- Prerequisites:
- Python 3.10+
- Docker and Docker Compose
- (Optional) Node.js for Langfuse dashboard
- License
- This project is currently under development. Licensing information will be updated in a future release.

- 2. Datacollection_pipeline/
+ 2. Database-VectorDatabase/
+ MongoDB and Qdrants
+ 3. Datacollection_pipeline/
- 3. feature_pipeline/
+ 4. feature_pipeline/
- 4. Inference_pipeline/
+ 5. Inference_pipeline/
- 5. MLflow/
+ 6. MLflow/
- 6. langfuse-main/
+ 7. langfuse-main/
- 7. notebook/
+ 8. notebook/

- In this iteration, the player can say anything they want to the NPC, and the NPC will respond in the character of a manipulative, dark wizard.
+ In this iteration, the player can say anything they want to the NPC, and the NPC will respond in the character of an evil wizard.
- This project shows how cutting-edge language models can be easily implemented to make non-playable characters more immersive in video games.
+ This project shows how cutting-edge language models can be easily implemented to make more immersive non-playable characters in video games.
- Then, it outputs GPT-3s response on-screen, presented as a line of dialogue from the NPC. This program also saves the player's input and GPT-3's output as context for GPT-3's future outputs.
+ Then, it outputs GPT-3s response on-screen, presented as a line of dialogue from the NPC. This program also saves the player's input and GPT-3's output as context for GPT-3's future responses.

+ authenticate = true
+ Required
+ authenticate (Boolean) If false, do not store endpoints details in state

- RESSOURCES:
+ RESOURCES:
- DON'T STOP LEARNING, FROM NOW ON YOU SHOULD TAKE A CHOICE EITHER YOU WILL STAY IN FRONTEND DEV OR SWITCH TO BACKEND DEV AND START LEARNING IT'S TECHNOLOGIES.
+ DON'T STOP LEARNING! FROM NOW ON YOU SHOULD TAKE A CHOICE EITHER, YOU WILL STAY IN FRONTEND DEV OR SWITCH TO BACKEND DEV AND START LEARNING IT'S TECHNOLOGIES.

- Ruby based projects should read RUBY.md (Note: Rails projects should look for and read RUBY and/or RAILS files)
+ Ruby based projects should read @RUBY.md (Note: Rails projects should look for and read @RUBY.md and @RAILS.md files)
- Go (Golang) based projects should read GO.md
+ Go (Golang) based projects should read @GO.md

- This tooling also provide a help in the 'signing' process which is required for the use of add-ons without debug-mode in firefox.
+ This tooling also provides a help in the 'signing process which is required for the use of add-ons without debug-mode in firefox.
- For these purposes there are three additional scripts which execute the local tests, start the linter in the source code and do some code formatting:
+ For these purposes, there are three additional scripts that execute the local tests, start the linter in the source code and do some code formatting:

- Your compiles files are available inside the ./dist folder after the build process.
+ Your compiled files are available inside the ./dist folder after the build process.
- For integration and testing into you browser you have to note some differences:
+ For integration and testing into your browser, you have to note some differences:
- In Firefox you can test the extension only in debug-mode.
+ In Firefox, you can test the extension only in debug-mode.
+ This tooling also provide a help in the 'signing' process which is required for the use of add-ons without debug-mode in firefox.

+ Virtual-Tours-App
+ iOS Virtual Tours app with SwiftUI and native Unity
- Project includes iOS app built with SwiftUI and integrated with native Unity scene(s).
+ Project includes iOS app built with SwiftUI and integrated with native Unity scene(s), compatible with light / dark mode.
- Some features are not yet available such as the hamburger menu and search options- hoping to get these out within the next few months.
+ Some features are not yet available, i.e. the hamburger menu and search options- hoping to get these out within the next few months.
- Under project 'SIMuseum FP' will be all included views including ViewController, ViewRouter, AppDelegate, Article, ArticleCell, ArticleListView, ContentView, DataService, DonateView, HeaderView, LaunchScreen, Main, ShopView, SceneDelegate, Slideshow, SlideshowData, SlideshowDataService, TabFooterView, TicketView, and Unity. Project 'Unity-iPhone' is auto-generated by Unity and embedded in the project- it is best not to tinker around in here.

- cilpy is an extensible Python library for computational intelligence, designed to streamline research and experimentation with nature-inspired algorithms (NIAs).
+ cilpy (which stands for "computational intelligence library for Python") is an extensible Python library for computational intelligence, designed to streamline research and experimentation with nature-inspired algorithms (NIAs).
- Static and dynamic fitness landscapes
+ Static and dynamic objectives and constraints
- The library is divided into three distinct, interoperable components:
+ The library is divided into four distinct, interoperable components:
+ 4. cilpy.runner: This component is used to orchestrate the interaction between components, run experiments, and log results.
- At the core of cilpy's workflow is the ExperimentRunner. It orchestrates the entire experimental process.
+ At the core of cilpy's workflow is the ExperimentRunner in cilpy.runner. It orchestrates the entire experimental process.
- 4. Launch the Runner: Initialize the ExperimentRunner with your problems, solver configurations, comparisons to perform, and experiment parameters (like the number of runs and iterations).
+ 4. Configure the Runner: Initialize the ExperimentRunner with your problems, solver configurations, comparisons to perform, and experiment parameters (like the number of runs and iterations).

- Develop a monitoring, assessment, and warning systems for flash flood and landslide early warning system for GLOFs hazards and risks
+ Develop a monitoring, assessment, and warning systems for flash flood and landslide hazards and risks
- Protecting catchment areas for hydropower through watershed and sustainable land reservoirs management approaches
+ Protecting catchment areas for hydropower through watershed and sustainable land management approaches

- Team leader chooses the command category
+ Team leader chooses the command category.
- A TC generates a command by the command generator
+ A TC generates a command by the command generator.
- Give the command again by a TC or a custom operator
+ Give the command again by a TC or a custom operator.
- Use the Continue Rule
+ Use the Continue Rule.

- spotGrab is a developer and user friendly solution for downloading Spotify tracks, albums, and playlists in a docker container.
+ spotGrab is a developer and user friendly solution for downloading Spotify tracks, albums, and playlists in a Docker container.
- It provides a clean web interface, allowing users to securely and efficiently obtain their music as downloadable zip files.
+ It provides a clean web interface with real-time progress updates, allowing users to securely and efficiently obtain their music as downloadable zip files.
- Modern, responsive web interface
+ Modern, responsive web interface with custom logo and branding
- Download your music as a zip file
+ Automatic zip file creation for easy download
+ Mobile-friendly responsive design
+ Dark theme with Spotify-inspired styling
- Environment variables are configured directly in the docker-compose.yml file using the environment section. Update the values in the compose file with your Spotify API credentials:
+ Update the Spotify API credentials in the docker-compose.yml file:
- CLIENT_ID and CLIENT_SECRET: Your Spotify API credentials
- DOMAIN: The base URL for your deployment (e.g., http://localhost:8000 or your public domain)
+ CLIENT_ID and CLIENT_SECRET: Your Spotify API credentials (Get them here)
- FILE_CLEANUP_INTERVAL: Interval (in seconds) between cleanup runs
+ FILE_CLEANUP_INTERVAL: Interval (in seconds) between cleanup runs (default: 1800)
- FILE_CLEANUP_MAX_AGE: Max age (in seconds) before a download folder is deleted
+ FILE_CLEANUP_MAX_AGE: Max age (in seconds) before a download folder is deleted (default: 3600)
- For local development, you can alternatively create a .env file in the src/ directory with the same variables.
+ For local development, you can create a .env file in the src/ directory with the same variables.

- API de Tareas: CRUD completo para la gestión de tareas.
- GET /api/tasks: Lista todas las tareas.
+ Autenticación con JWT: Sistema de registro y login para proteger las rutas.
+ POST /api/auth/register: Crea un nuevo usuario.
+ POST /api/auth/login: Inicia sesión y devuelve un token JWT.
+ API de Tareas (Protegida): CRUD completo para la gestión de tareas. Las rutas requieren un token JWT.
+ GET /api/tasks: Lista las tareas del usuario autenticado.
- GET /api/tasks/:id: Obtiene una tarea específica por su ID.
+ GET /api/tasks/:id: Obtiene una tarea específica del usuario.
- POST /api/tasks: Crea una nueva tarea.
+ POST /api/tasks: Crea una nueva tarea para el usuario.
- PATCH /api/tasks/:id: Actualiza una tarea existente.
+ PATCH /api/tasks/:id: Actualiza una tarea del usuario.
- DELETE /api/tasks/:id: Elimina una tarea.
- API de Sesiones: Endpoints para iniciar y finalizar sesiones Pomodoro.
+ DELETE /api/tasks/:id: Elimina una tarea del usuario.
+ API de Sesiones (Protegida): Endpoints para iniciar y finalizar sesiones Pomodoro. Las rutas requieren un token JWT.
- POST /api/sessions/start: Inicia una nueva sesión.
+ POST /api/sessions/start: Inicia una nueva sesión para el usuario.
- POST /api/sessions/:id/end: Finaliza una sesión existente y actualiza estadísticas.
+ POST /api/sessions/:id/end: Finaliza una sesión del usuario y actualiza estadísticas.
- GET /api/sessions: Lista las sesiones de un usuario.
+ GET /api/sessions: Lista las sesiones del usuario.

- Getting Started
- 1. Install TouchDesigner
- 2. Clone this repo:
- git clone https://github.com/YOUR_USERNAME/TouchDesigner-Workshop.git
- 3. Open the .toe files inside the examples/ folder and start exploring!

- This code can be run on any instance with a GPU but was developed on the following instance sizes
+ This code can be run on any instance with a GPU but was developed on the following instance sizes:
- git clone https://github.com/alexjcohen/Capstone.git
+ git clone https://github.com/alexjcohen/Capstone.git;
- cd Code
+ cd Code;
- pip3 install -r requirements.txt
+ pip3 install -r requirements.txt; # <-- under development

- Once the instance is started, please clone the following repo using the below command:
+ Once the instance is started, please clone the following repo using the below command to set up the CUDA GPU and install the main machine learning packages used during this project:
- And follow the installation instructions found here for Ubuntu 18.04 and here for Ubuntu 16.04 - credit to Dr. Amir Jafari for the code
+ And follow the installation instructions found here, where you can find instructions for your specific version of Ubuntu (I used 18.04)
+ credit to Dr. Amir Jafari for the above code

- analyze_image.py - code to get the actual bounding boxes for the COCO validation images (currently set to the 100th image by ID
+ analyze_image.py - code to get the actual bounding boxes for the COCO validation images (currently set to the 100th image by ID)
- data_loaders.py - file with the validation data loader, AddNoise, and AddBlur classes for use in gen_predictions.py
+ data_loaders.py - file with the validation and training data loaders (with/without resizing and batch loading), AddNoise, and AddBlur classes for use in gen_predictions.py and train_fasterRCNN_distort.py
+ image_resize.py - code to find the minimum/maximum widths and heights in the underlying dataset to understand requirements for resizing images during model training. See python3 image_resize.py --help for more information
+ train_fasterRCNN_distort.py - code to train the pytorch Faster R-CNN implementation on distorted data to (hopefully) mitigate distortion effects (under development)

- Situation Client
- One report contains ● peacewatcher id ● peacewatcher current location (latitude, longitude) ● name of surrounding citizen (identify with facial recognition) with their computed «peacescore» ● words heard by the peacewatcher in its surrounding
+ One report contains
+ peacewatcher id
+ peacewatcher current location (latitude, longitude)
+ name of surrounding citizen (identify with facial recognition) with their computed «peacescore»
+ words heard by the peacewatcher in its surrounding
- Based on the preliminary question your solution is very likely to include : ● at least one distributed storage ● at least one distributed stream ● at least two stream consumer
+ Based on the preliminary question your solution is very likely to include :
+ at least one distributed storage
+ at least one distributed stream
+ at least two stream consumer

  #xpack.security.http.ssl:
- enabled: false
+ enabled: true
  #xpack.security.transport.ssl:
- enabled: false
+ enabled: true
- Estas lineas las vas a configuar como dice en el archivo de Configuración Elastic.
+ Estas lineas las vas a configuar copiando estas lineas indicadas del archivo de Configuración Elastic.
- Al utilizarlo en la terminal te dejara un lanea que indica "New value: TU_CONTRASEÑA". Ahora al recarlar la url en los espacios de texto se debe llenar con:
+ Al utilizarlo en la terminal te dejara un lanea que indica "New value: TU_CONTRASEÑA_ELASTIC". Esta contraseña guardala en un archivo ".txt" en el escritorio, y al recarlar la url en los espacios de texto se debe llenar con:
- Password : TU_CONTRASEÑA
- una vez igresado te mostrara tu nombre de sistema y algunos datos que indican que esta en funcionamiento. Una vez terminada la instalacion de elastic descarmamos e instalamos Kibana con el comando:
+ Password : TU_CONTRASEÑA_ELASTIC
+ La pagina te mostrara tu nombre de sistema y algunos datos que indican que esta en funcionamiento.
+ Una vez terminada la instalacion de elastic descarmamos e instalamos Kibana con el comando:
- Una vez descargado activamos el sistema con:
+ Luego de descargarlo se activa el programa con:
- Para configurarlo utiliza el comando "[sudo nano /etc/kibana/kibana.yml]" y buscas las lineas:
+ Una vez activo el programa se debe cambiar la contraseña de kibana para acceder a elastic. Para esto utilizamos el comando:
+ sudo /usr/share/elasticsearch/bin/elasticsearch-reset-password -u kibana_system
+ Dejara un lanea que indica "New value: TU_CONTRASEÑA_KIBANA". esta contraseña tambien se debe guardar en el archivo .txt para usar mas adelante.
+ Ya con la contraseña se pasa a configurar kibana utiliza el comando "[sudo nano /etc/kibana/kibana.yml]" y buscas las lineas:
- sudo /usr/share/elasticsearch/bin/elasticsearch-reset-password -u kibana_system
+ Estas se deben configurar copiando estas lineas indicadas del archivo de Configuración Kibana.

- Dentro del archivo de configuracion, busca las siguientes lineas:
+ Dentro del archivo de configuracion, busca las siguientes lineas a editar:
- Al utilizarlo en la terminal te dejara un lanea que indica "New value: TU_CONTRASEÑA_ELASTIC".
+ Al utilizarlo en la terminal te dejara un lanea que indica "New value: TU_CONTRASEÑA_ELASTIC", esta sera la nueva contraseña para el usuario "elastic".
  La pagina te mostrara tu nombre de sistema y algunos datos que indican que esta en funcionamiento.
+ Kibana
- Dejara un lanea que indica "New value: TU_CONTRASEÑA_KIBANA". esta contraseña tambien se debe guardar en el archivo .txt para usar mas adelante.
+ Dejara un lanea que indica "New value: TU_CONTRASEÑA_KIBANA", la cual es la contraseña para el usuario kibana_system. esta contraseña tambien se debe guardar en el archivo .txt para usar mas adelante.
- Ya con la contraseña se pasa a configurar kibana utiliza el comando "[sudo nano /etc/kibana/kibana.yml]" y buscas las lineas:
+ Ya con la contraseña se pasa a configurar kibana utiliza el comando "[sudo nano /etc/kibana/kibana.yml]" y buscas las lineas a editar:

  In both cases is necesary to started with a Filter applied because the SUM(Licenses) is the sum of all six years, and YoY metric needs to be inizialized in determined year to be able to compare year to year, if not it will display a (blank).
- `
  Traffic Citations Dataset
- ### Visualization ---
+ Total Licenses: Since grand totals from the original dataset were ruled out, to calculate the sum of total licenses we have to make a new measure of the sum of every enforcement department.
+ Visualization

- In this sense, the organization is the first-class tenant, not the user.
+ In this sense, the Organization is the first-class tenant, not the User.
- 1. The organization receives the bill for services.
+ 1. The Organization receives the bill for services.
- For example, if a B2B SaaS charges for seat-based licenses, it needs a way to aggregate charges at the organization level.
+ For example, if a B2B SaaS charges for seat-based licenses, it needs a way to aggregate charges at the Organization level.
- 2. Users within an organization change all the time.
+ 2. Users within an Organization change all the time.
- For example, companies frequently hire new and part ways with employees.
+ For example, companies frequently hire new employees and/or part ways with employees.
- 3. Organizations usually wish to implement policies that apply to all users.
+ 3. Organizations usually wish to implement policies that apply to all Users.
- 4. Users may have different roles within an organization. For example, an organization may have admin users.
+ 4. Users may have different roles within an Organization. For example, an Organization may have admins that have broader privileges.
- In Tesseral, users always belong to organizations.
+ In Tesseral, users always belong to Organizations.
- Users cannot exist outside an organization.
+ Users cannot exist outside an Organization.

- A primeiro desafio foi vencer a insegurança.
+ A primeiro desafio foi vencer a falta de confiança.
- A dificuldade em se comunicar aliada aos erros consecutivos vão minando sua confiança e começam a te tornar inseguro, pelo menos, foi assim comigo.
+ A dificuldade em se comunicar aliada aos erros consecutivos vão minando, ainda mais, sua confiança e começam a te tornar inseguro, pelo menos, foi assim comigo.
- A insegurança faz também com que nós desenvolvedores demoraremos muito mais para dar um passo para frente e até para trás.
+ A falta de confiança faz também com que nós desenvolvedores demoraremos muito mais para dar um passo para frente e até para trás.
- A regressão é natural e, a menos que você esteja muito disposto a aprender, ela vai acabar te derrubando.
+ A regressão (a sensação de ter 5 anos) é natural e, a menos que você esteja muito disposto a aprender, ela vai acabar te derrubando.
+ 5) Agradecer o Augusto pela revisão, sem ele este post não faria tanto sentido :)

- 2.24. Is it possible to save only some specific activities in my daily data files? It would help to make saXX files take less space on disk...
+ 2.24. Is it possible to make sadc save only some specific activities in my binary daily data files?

WORK INSTRUCTIONS.
In the entries above, the lines from the one bearing "authenticate = true" up to and including the one bearing "- For integration" should be transcribed exactly; no other line is wanted.

FINISHED TASK.
+ authenticate = true
+ Required
+ authenticate (Boolean) If false, do not store endpoints details in state

- RESSOURCES:
+ RESOURCES:
- DON'T STOP LEARNING, FROM NOW ON YOU SHOULD TAKE A CHOICE EITHER YOU WILL STAY IN FRONTEND DEV OR SWITCH TO BACKEND DEV AND START LEARNING IT'S TECHNOLOGIES.
+ DON'T STOP LEARNING! FROM NOW ON YOU SHOULD TAKE A CHOICE EITHER, YOU WILL STAY IN FRONTEND DEV OR SWITCH TO BACKEND DEV AND START LEARNING IT'S TECHNOLOGIES.

- Ruby based projects should read RUBY.md (Note: Rails projects should look for and read RUBY and/or RAILS files)
+ Ruby based projects should read @RUBY.md (Note: Rails projects should look for and read @RUBY.md and @RAILS.md files)
- Go (Golang) based projects should read GO.md
+ Go (Golang) based projects should read @GO.md

- This tooling also provide a help in the 'signing' process which is required for the use of add-ons without debug-mode in firefox.
+ This tooling also provides a help in the 'signing process which is required for the use of add-ons without debug-mode in firefox.
- For these purposes there are three additional scripts which execute the local tests, start the linter in the source code and do some code formatting:
+ For these purposes, there are three additional scripts that execute the local tests, start the linter in the source code and do some code formatting:

- Your compiles files are available inside the ./dist folder after the build process.
+ Your compiled files are available inside the ./dist folder after the build process.
- For integration and testing into you browser you have to note some differences:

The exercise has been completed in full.